By remaining faithful to the phenomena in his investigations of perspective, Cezanne discovered what recent psychologists have come to formulate: the lived perspective, that which we actually perceive, is not a geometric or photographic one.
^ Yes! to the ‘lived perspective’.
when the overall composition of the picture is seen globally, perspectival distortions are no longer visible in their own right but rather contribute, as they do in natural vision, to impression of an emerging order, an object in the act of appearing, organising itself before our eyes.
The idea that paint is emerging into an order before ones eyes is interesting. The brain is trying to make sense of the shapes and define them into some natural appearance. With my work, I aim for the structures to define the space and height and depth of the painting – the structure is helping the eye to find ’emerging order’ within the painting. The scale of the painting means that the dimensionality has to be defined when you step back, and then the painting re-emerges as one steps closer or further away. This is an interesting concept!
He would start by discovering the geological foundations of the landscape; then… The task before him was, first, to forget all he had ever learned from science and, second, through these sciences to recapture the structure of the landscape as an emerging organism.
Again, idea of growing form, I like. It fits with my work and the arranging of moving brushstrokes and colours really well.
he was not God and wanted nevertheless to portray the world, to change it completely into a spectacle, to make visible how the world touches us.
Reading this text has been really useful for thinking about my work in a new way. I can better understand the purpose of the structure in my work and the abstract paint work, and better articulate my process.
I wanted to try adding symmetrical shapes to this image of the woodland canopy looking directly up.
The first lines I added were digital, but I realised from this that digital lines, especially without a drawing pad are too controlled and slow going.
I then moved to using a ruler and white gel pen. This allowed me to be a lot freer with the shapes and add in curves. I did the drawings in order from left to right. I used images of baroque cathedral domes that I had taken in Europe last summer to inspire the shapes I chose to add to the photograph. Turns out the cathedral I base my drawing on really affects the drawing I make! This suggests I should visit more cathedrals and churches in Lancaster to explore a variety of architecture, so far I have just been to the cathedral, but it would be interesting to see how the experience and drawing changes in different religious buildings.
The drawings were also inspired by Emma Kunz’s drawings, the concentric shapes to them and the linear shapes.
The most effective drawing is the centre-left one.

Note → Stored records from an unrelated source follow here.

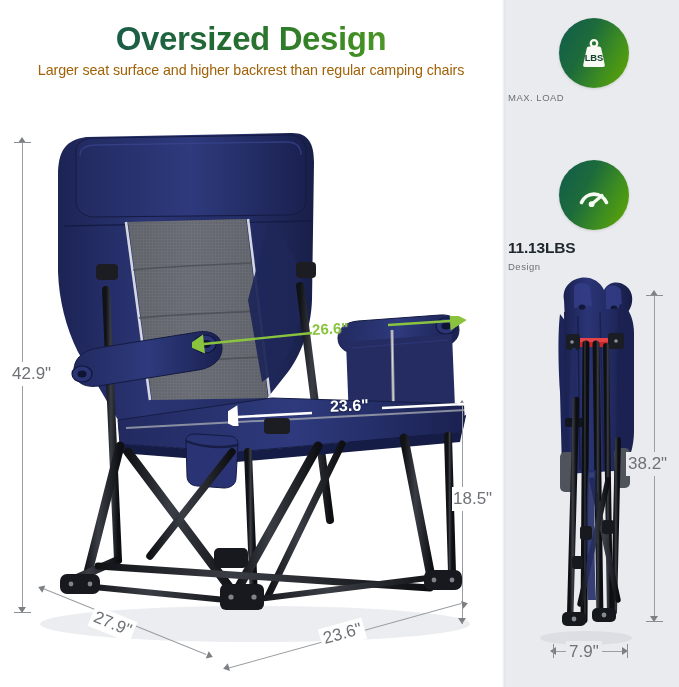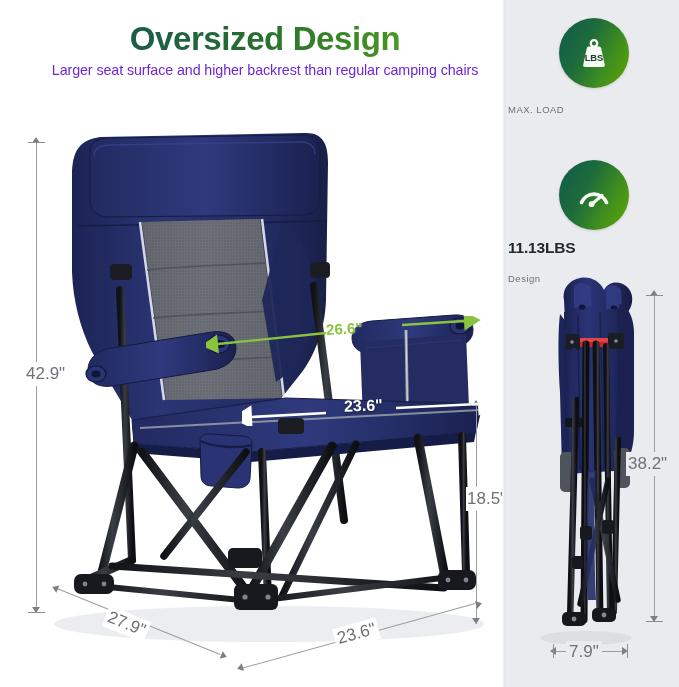--- a/index.html
+++ b/index.html
@@ -16,7 +16,6 @@
   .left-panel {
     position: absolute; left: 0; top: 0; width: 441px; height: 687px;
     background: #ffffff;
-    margin-left: 14px;
   }
   .divider {
     position: absolute; left: 502px; top: 0; width: 6px; height: 687px;

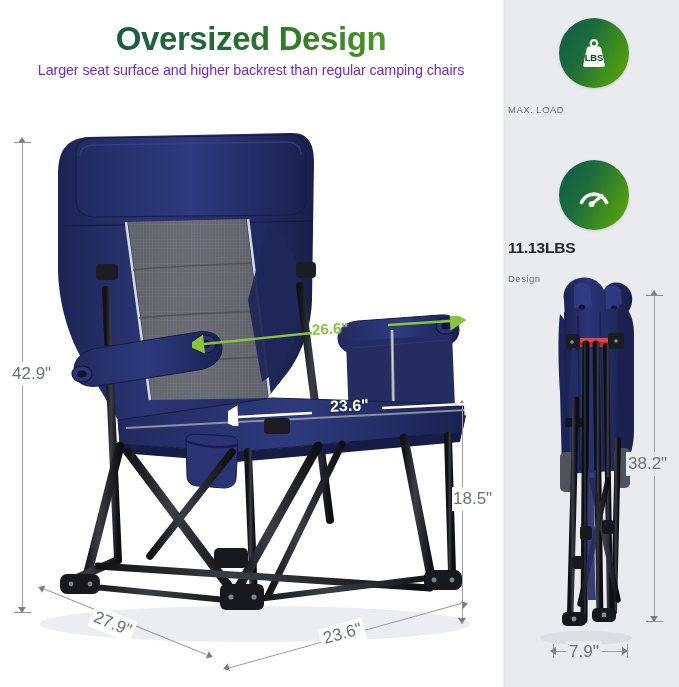--- a/index.html
+++ b/index.html
@@ -37,7 +37,7 @@
   }
   .subtitle {
     position: absolute; left: 0; top: 62px; width: 502px;
-    text-align: center; font-size: 14.3px; color: #6d28d9; letter-spacing: -0.1px;
+    text-align: center; font-size: 14.3px; color: #a16207; letter-spacing: -0.1px;
   }
 
   

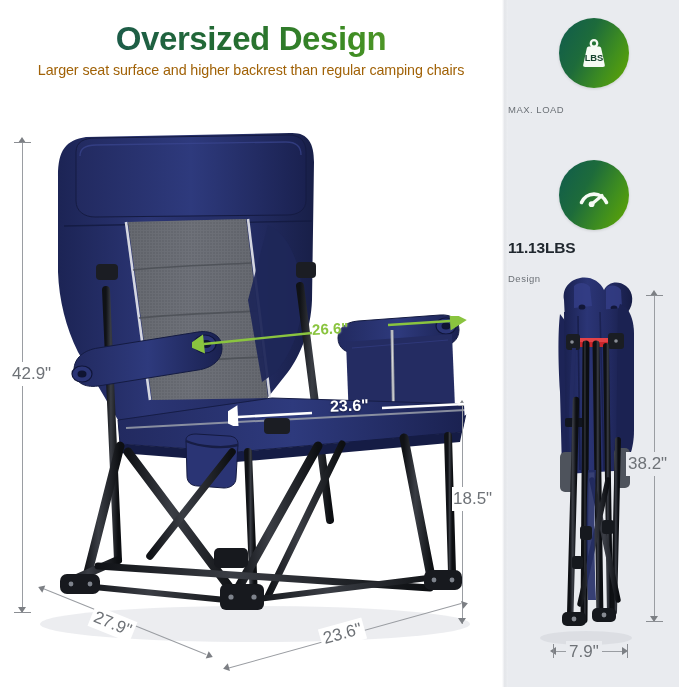--- a/index.html
+++ b/index.html
@@ -64,7 +64,7 @@
   .badge-value {
     margin-top: 9px; font-size: 15.5px; font-weight: bold; color: #20272e; letter-spacing: -0.2px;
   }
-  .badge-sub { margin-top: 16px; font-size: 9.5px; color: #6b7076; letter-spacing: .5px; }
+  .badge-sub { margin-top: 4px; font-size: 9.5px; color: #6b7076; letter-spacing: .5px; }
 
   
   .chair-svg { position: absolute; left: 0; top: 0; }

This is because the design is simple and includes lots of white lines that move towards the centre. It really feels like there is depth to this drawing, and I am looking up at a building that is built underneath the trees.
I want to try these ideas on a bigger scale, and also play around with clay! Thinking about how I can translate these shapes into 3D.
One thing I’ve really learnt from this is that if I am thinking about shapes that reflect ceilings in a sculpture, I need to thinking about those shapes on a 2D surface and looking directly up and straight on to the designs. In the past when I have designed these structures I think about the shape from a side angle and looking up, but I never consider the design from standing directly underneath it. Thinking about the shapes in this way will really improve these structures in my work, I’m excited to see where it takes me!